Kepala Kemenag Pamekasan Afandi mengatakan, Saat ini, jumlah calon jamaah haji di Kabupaten Pamekasan yang sudah menyelesaikan pemberkasan dan masuk ke Kanwil Kemenag Jatim telah mencapai 982 orang.
“Sudah kami kirimkan persyaratannya mulai dari dokumen dan paspor ke Kanwil Kemenag Jatim,” katanya.
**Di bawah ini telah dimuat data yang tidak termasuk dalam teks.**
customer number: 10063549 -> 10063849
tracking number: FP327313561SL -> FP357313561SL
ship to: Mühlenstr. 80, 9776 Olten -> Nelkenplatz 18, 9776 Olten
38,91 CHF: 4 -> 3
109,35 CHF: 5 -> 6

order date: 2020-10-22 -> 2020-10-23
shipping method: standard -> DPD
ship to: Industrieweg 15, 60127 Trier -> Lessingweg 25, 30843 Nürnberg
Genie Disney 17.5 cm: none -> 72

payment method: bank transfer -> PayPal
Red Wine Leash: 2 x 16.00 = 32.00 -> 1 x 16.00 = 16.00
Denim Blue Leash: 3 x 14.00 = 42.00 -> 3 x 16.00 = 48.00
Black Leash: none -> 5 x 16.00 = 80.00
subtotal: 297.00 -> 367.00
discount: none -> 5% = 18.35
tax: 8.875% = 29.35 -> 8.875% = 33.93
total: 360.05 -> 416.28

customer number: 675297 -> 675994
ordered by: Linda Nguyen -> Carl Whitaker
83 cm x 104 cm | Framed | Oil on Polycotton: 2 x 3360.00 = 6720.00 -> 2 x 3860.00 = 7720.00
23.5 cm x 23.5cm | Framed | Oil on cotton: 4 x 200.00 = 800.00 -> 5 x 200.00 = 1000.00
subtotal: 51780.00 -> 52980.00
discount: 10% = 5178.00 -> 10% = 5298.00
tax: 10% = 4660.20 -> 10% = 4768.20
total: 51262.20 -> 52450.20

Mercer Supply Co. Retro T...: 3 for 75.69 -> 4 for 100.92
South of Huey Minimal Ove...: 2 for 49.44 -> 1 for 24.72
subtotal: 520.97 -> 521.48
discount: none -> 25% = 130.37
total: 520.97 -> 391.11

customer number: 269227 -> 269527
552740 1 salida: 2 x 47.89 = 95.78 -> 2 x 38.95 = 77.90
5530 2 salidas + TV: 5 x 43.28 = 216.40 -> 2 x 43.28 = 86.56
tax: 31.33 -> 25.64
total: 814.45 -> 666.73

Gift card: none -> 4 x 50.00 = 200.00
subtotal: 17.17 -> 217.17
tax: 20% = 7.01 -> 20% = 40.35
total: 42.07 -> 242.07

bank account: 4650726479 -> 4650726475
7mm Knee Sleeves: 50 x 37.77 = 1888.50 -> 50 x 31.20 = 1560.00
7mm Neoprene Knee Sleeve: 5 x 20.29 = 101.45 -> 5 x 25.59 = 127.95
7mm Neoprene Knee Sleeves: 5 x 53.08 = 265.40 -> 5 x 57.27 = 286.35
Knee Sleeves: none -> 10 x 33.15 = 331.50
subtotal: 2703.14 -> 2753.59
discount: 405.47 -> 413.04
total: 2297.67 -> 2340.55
Afandi menyebut, sampai saat ini pihaknya masih belum mendapat informasi yang jelas kepastian keberangkatan CJH di Pamekasan. Terlebih dengan adanya informasi dari Pemerintah Arab Saudi yang menyatakan tidak menerima vaksin Sinovac. Yang mana CJH Pamekasan sudah tervaksin semua.
“Kesiapan berangkat insyaalah sudah 90 persen, namun kita masih menunggu informasi keberangkatannya,” tuturnya.